Устроив свой штаб так, как устраивается всякий генеральный штаб, — подальше от неприятельских позиций, дворянство в течение пятидесяти лет полностью наверстывает все: и свою так долго неутоленную похоть власти над родной страной, и годы своих бранных лишений и военного тягла, и, наконец, свой рабовладельческий голод. Монархия в России перестала существовать. То, что утвердилось в послепетровскую эпоху, до Павла I, до Александра I или Николая I — не было монархией. Красной Площади не было. Не было и народа, который мог бы хотя бы «безмолвствовать». Центр власти был недосягаем и недостижим, но все нити управления у этого центра остались. Аппарат был в его руках. Петр, тоже, конечно, вовсе не соображая, что он делает, разгромил строй московский — управительную машину и создал свою — новую — вот, те 126 военно-полицейских команд, от которых, по Ключевскому, России пришлось похуже, чем от Батыя. В этот аппарат были насильственно всажены обязательные иностранцы. Этот аппарат был пронизан неслыханным дотоле шпионажем, сыском и соглядатайством. Земский строй был разрушен дотла. Табель о ранге создал бюрократию — слой людей, «связанных только интересами чинопроизводства. Петр создал для будущей дворянской диктатуры во-первых, великолепную и недосягаемую для страны „операционную базу“ и, во-вторых, оторванный от страны и от ее интересов аппарат вооруженного принуждения. Дворянству только и оставалось: не допустить восстановления монархии, чего оно и достигло. Во всяком случае, до Николая I, который в первый раз за сто лет показал вооруженным рабовладельцам декабризма железную руку и ежовые рукавицы самодержавия. Но справиться с этими рабовладельцами не смог даже и он.

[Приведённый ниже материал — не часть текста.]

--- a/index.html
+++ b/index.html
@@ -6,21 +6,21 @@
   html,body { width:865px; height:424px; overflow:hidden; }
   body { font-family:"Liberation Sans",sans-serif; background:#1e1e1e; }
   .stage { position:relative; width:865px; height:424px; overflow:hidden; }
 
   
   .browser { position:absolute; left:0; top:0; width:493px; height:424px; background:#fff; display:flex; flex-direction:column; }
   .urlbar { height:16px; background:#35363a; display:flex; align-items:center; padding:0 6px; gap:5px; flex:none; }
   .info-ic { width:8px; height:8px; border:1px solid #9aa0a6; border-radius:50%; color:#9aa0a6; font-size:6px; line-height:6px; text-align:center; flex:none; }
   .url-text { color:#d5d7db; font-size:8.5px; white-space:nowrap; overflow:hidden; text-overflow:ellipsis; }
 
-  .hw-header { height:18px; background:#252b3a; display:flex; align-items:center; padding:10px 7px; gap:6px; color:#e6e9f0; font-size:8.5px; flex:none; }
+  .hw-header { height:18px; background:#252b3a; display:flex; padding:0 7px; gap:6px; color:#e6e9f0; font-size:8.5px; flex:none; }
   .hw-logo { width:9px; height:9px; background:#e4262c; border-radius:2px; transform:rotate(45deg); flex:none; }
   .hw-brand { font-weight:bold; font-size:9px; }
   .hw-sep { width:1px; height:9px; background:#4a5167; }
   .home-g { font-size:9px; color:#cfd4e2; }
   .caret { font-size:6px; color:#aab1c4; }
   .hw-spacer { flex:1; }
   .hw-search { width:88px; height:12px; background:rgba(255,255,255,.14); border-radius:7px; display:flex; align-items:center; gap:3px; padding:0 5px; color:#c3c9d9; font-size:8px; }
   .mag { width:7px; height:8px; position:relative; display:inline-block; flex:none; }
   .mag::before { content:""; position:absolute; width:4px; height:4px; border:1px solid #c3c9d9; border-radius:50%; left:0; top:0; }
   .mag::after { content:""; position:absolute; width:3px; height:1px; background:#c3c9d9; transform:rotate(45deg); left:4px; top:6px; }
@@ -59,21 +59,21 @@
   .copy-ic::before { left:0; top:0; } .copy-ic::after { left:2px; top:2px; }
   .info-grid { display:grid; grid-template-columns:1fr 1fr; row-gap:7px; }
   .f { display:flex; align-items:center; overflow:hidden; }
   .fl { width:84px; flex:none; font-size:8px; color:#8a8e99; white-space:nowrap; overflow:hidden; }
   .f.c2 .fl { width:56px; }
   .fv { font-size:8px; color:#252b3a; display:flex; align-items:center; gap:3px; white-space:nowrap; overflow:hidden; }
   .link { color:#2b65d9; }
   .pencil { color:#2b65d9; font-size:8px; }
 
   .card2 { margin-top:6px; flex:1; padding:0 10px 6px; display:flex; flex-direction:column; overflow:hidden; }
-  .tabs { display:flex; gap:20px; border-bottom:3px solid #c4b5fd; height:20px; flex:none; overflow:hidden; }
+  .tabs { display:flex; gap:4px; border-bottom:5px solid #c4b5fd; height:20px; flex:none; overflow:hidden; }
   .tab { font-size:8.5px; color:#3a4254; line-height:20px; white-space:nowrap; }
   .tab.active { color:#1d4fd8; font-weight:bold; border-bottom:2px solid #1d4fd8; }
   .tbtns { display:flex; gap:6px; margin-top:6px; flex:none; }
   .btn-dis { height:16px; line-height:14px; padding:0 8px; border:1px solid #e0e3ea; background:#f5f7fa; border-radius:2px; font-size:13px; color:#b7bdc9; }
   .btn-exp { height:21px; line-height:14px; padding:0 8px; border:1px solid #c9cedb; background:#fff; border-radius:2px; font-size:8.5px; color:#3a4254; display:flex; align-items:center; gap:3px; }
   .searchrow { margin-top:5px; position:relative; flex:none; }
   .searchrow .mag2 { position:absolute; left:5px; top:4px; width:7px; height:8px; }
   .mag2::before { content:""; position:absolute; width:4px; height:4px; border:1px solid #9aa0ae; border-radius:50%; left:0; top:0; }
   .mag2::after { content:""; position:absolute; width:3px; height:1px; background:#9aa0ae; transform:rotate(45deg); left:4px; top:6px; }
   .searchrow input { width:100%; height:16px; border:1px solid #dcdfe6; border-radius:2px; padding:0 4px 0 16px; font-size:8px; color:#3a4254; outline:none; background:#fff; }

Дело Петра удержалось потому, что он, разгромив традицию, опустошив столицу и разорив страну, помер, предоставив полнейший простор «классовой борьбе» в самом марксистском смысле этого слова. И военный дворянский слой, самый сильный в эту эпоху непрерывных войн, сразу сел на шею всем остальным людям страны: подчинил себе Церковь, согнул в бараний рог купечество, поработил крестьянство и сам отказался от каких бы то ни было общенациональных долгов, тягот и обязанностей. Дворянство зажило во всю свою сласть.

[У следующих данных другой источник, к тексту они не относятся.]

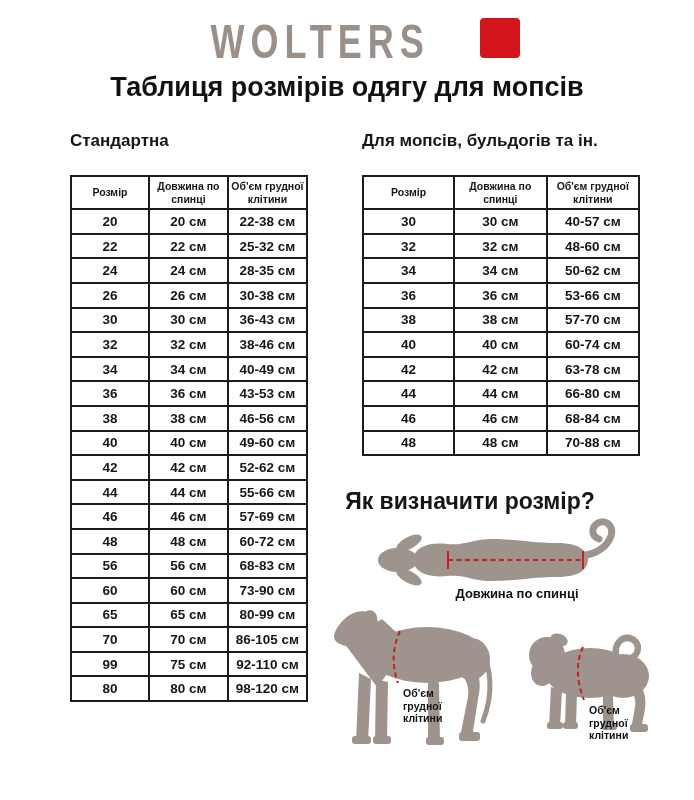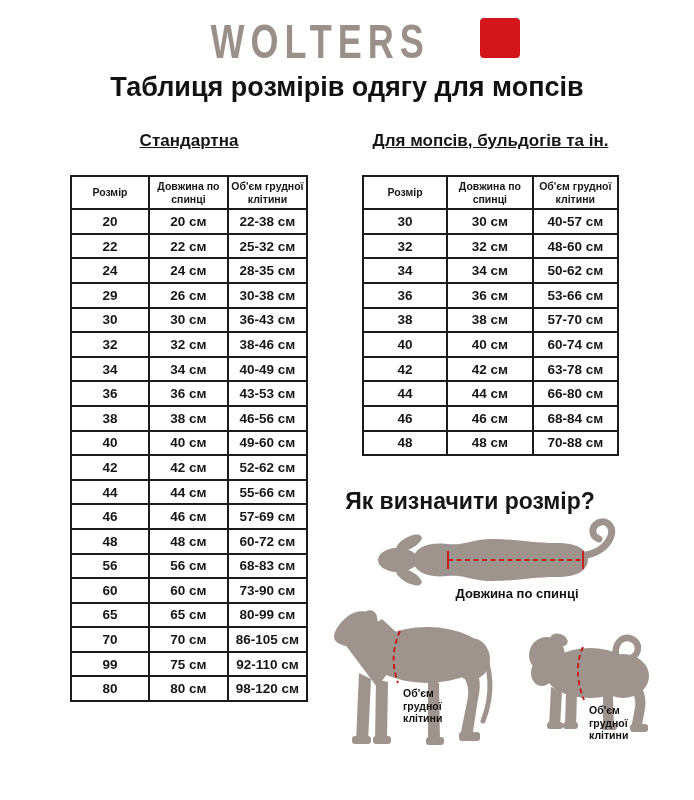--- a/index.html
+++ b/index.html
@@ -13,22 +13,22 @@
     transform:scaleX(0.75);transform-origin:center;white-space:nowrap;line-height:1;}
   .logo-square{width:40px;height:40px;background:var(--accent-red);border-radius:4px;flex:0 0 auto;}
 
   
   .page-title{position:absolute;top:72px;left:0;width:694px;text-align:center;
     font-size:27px;font-weight:bold;color:#111;}
 
   
   .col{position:absolute;top:131px;}
   .col-left{left:70px;width:238px;}
-  .col-right{left:362px;width:257px;}
-  .table-subtitle{text-align:center;font-size:17px;font-weight:bold;margin:0 0 6px 0;white-space:nowrap;text-decoration:underline;}
+  .col-right{left:362px;width:278px;}
+  .table-subtitle{font-size:17px;font-weight:bold;margin:0 0 6px 0;white-space:nowrap;}
   table.size-table{width:100%;border-collapse:collapse;table-layout:fixed;margin-top:24px;}
   table.size-table th,table.size-table td{border:2px solid #1c1c1c;text-align:center;vertical-align:middle;}
   table.size-table th{font-size:10.5px;font-weight:bold;line-height:1.2;padding:3px 1px;height:24px;}
   table.size-table td{font-size:13.5px;font-weight:bold;height:22.6px;padding:0 2px;}
   table.size-table col.c1{width:33%;} table.size-table col.c2{width:33.5%;} table.size-table col.c3{width:33.5%;}
 
   
   .howto-heading{position:absolute;left:320px;top:488px;width:300px;text-align:center;
     font-size:23px;font-weight:bold;}
   .abs{position:absolute;}
@@ -79,21 +79,21 @@
             <td>22</td>
             <td>22 см</td>
             <td>25-32 см</td>
           </tr>
           <tr>
             <td>24</td>
             <td>24 см</td>
             <td>28-35 см</td>
           </tr>
           <tr>
-            <td>29</td>
+            <td>26</td>
             <td>26 см</td>
             <td>30-38 см</td>
           </tr>
           <tr>
             <td>30</td>
             <td>30 см</td>
             <td>36-43 см</td>
           </tr>
           <tr>
             <td>32</td>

С этой точки зрения — помимо всех прочих — объясняется и полный провал петровского «парниково-казенного воспитания промышленности». Послепетровские мамаши говорили: «Зачем дворянству география?» География не нужна была: можно было нанять и звозчика, он географию должен был знать. Но не была нужна и промышленность. Все, что нужно для веселой жизни, включая Растрелли и Рубенсов, можно получить в готовом виде и за крепостные деньги. Историки и исторические романисты описывают тот «вихрь наслаждений» — пиров, балов, зрелищ и пьянства, в который бросилось освобожденное от чувства долга и от необходимости работать дворянство. Дворянству, если и был нужен чугун, так только для пушек. Все остальное поставлял «Лондон щепетильный» и вообще всякие дошлые иностранцы за готовенькие русские денежки. Денежки же поставлял мужик. Для мужика же были нужны не чугунные, а ременные изделия. И все было очень хорошо. И во главе всего этого стоял петровский «парадиз», на который можно было положиться: уж он постарается не выдать, ибо, если выдаст он, то и ему придется плохо. Петербург — чиновный, дворянский Петербург — старался не выдать — до февраля 1917 года. Пришлось плохо и ему, и дворянству, но пришлось плохо и стране.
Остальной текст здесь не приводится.